Question: I live in South Africa and this morning my veterinarian recommended your site in regards to which boots to use on a horse that had a deep superficial flexor tendon injury on his near fore just over a year ago. He was rested for almost 9 months and given PRP treatments three times. I was told the AAEP recommends a certain type of boot for work after this kind of injury. His tendon is cool to the touch and unless one is an expert one would not see that there had been such a drastic injury. I intend to have him scanned again as the thought is to put him back into racing, or is this a very bad idea? Your comments would be much appreciated. 
I am a member of AAEP but I am not an employee. However, AAEP does not endorse products of any kind. I have merely volunteered to answer questions on this topic because I feel that I have had some experience with these types of injuries during my veterinary career. 

It sounds like you have done everything you could for your horse in the hopes of getting him back to the racetrack. I would absolutely agree with having an ultrasound performed on him before he is cleared for this kind of work. One thing you haven't mentioned in your question is whether your horse is a Thoroughbred or a Standardbred, as this may affect whether he is able to return to racing and how successful he may be there. The majority of my experience is with Standardbreds, and in my experience, they have moderate success in returning to racing, even with as severe an injury as you have described. My other question is whether the injury involves the deep digital flexor tendon as well as the superficial digital flexor tendon; you described it as a "deep superficial flexor tendon injury," which I must interpret as being deep within the superficial digital flexor tendon, although that tendon is not usually very thick.

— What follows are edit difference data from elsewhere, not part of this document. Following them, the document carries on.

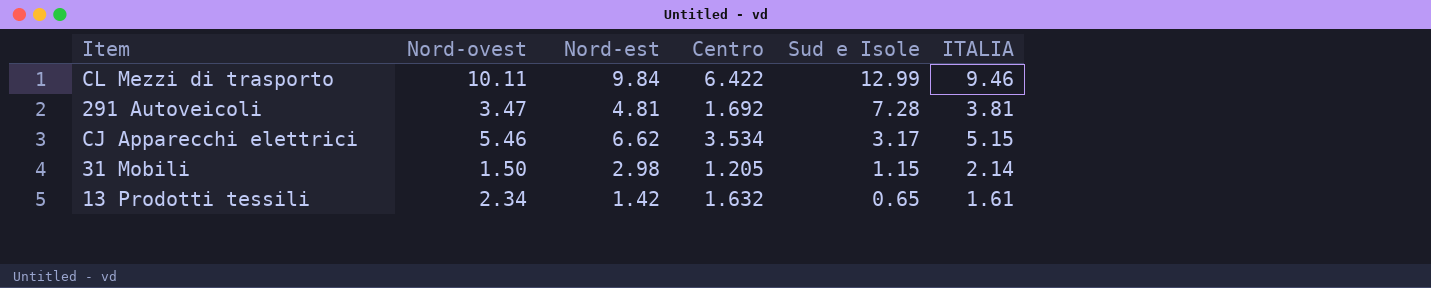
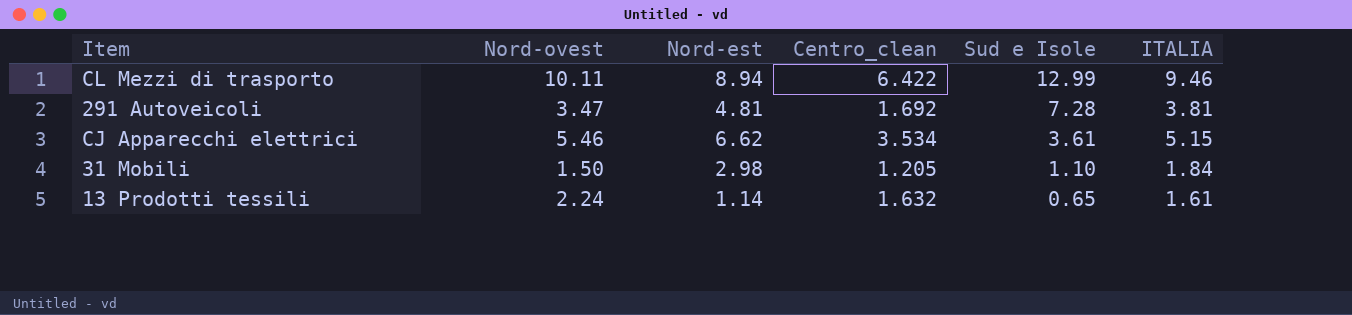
column name: Centro -> Centro_clean
CL Mezzi di trasporto | Nord-est: 9.84 -> 8.94
CJ Apparecchi elettrici | Sud e Isole: 3.17 -> 3.61
31 Mobili | Sud e Isole: 1.15 -> 1.10
31 Mobili | ITALIA: 2.14 -> 1.84
13 Prodotti tessili | Nord-ovest: 2.34 -> 2.24
13 Prodotti tessili | Nord-est: 1.42 -> 1.14

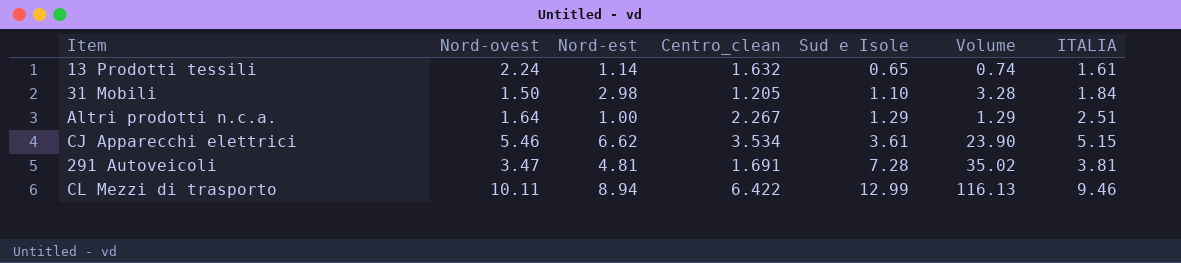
row order: Sud e Isole descending -> Sud e Isole ascending
column Volume | formula: none -> [Nord-est] * [Sud e Isole]
row Altri prodotti n.c.a.: none -> 1.64 | 1.00 | 2.267 | 1.29 | 1.29 | 2.51
291 Autoveicoli | Centro_clean: 1.692 -> 1.691

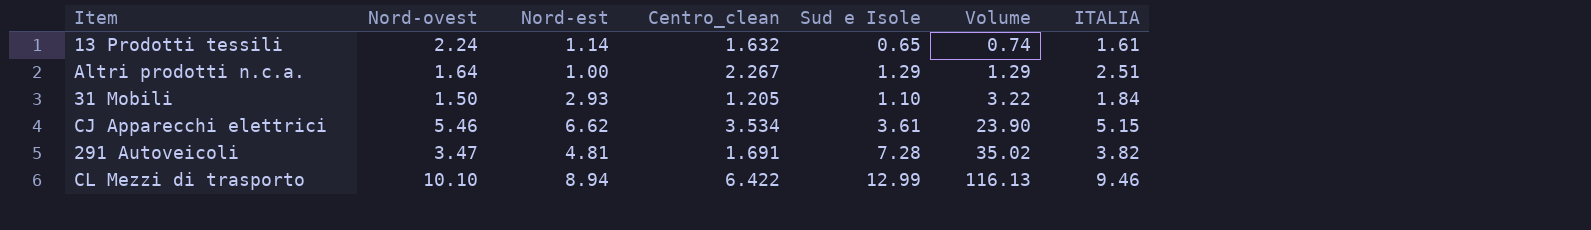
row order: Sud e Isole ascending -> Volume ascending
31 Mobili | Nord-est: 2.98 -> 2.93
31 Mobili | Volume: 3.28 -> 3.22
291 Autoveicoli | ITALIA: 3.81 -> 3.82
CL Mezzi di trasporto | Nord-ovest: 10.11 -> 10.10

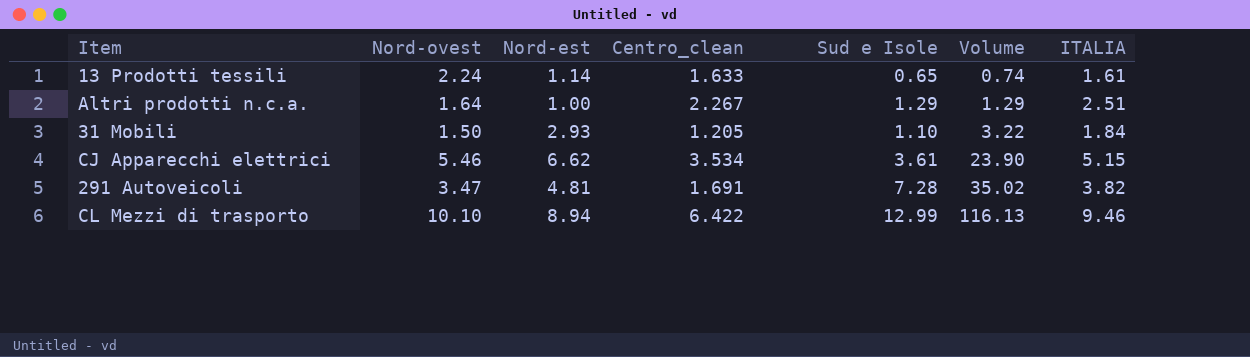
13 Prodotti tessili | Centro_clean: 1.632 -> 1.633

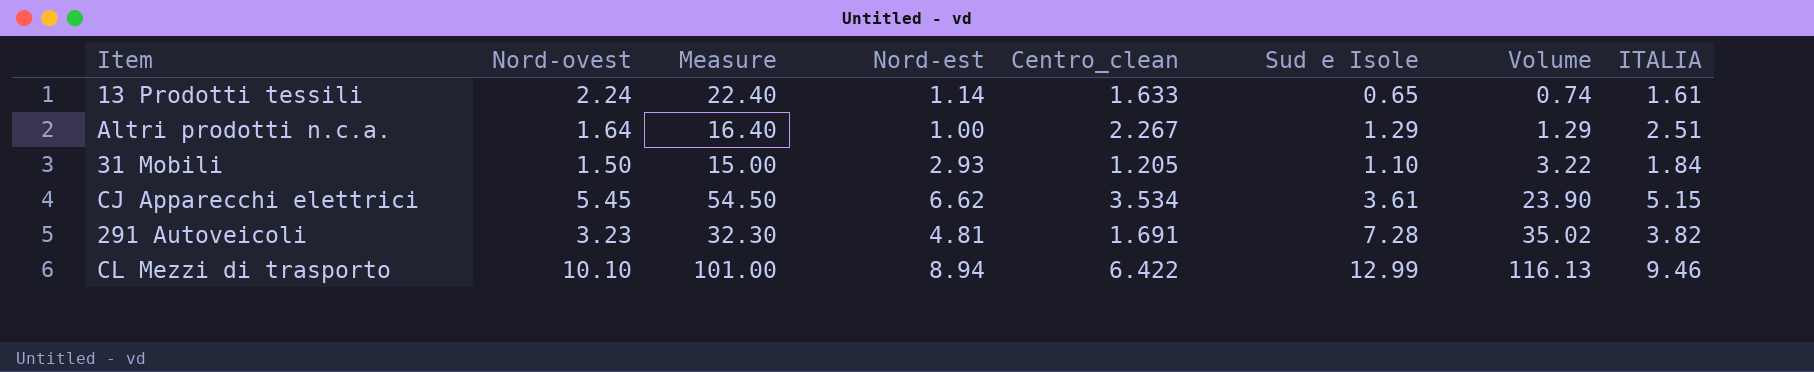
column Measure | formula: none -> [Nord-ovest] * 10
CJ Apparecchi elettrici | Nord-ovest: 5.46 -> 5.45
291 Autoveicoli | Nord-ovest: 3.47 -> 3.23

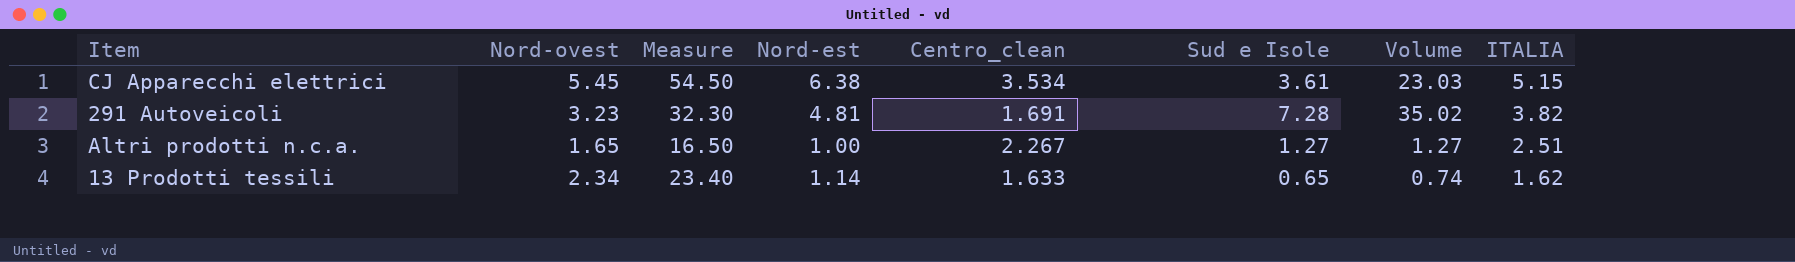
row order: Volume ascending -> ITALIA descending
row 31 Mobili: 1.50 | 15.00 | 2.93 | 1.205 | 1.10 | 3.22 | 1.84 -> none
row CL Mezzi di trasporto: 10.10 | 101.00 | 8.94 | 6.422 | 12.99 | 116.13 | 9.46 -> none
CJ Apparecchi elettrici | Nord-est: 6.62 -> 6.38
CJ Apparecchi elettrici | Volume: 23.90 -> 23.03
Altri prodotti n.c.a. | Nord-ovest: 1.64 -> 1.65
Altri prodotti n.c.a. | Measure: 16.40 -> 16.50
Altri prodotti n.c.a. | Sud e Isole: 1.29 -> 1.27
Altri prodotti n.c.a. | Volume: 1.29 -> 1.27
13 Prodotti tessili | Nord-ovest: 2.24 -> 2.34
13 Prodotti tessili | Measure: 22.40 -> 23.40
13 Prodotti tessili | ITALIA: 1.61 -> 1.62

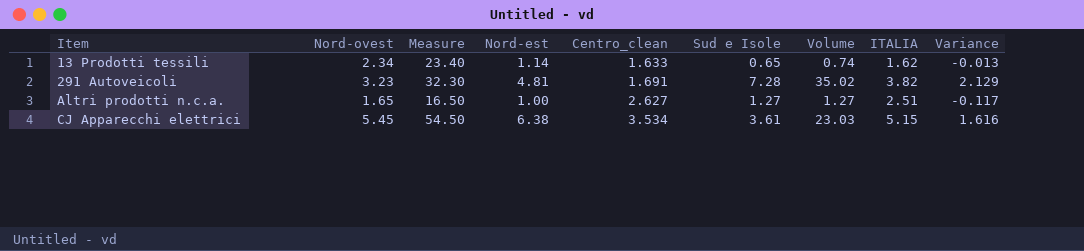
row order: ITALIA descending -> Item ascending
column Variance | formula: none -> [ITALIA] - [Centro_clean]
Altri prodotti n.c.a. | Centro_clean: 2.267 -> 2.627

Without seeing the original ultrasounds and also the current scans, I'm afraid I can't tell you what his prognosis is for returning to racing. Equine Sports Medicine and Surgery (Hinchcliff, et all, 2004) recommends Dalmar support boots for use after tendon injuries. These boots are designed for use in the exercising horse, but I don't know if they are compatible with horses that are racing, as that is one of the highest levels of performance. If you choose to try these boots on your horse, I recommend that you investigate how he works in the boots extensively before asking him to race in them.
Question: My 17-year-old Quarter horse mare bowed the tendon low in her right hind leg in May of this year. Our vet completed a sonogram which revealed an already healing lesion. She has been confined to a small turnout area and separated from the other two horses for the last 5 months. There is some swelling at the fetlock joint, but the leg has never been hot. We applied liniment and polo wraps for 4 weeks. She is showing improvement, especially in the last 3 weeks with being turned out in a small area to graze alone. My vet has suggested re-evaluating in December and proceed from there. Any other suggestions, supplements, treatments we may have missed?
Tendon injuries can be frustrating because they take a long time to heal, may or may not resolve ultrasonographically, and may carry the risk of reinjury for a significant time after the original injury. There are a few therapies that are used to try to increase healing and decrease the length of time needed to return to work, but there is really no safe way to rush a tendon injury. Your veterinarian can discuss with you whether your mare is a good candidate for treatments such as stem cell therapy and extracorporeal shock wave therapy. Supplements are available that claim to support tendon and ligament health, and certainly some supplements, such as antioxidants, support the general health of the animal, but supplements are not a substitute for proper veterinary care. Some of these injuries respond best to conservative therapy, such as time off and then slow return to work, with or without nonsteroidal anti-inflammatories, and your veterinarian will be best able to determine the best course for your mare.
Question: My horse has continued with bouts of reoccurring lameness. I would find swollen hind fetlocks and would commence to ice, bute, wrapping and rest. She would be fine and I would start her back on light work, but after several times of the lameness coming back, I contacted my veterinarian to do a work-up. An ultrasound showed slight tearing with no noticeable difference right to left in the SDFT as far as swelling. She was sent to the paddock for the next two (2) months, to begin hand walking in one month. He administered ace to keep her calm and DMSO on the joint capsule. When I read up on this type of injury, it seems that it can easily reoccur once it has been weakened. We do nothing more than walk, trot, canter in the ring and the mare has five (5) acres of turnout. Would stem cell or some other type of therapy give me a better chance for recovery?
This is also a good question, but more information is needed to be able to answer. First of all, how old is your horse, and how long have the bouts of lameness been going on? How long would the bouts of lameness last? Certainly tendons and ligaments that have been injured or have shown fiber disruption are often prone to reinjury but unfortunately, it is impossible to predict which ones are more likely to reinjure. Certain factors, such as the severity of the original injury and the intensity of the work program that your mare returns to may have an effect on whether or not she may reinjure her tendon. Your veterinarian would be best able to assess this injury both by how lame your mare is and also how much disruption there is in her tendon, and help you decide whether this is a case that would benefit from stem cell therapy or not. Often if there is a small amount of tearing or fiber disruption there may not be a "hole" into which to inject something like stem cells or PRP, and the injury can successfully be managed conservatively, as you're doing.
Question: I have a 4-year-old mare that sustained a puncture injury to the back of her pastern. It went TO the tendon but not through the tendon. Subsequently, an infection popped an abscess at the top of the tendon sheath, which allowed us to drench the length of the wound and the sheath with antibiotic fluid. We did this for several days in a row until the wound did not open through. She was on stall rest and daily bandage changes with several courses of antibiotic treatments. She apparently had infection off and on for at least 3 or 4 months. During this time she was also on higher doses of bute that tapered off along with Ulcergard since she lost a lot of weight. 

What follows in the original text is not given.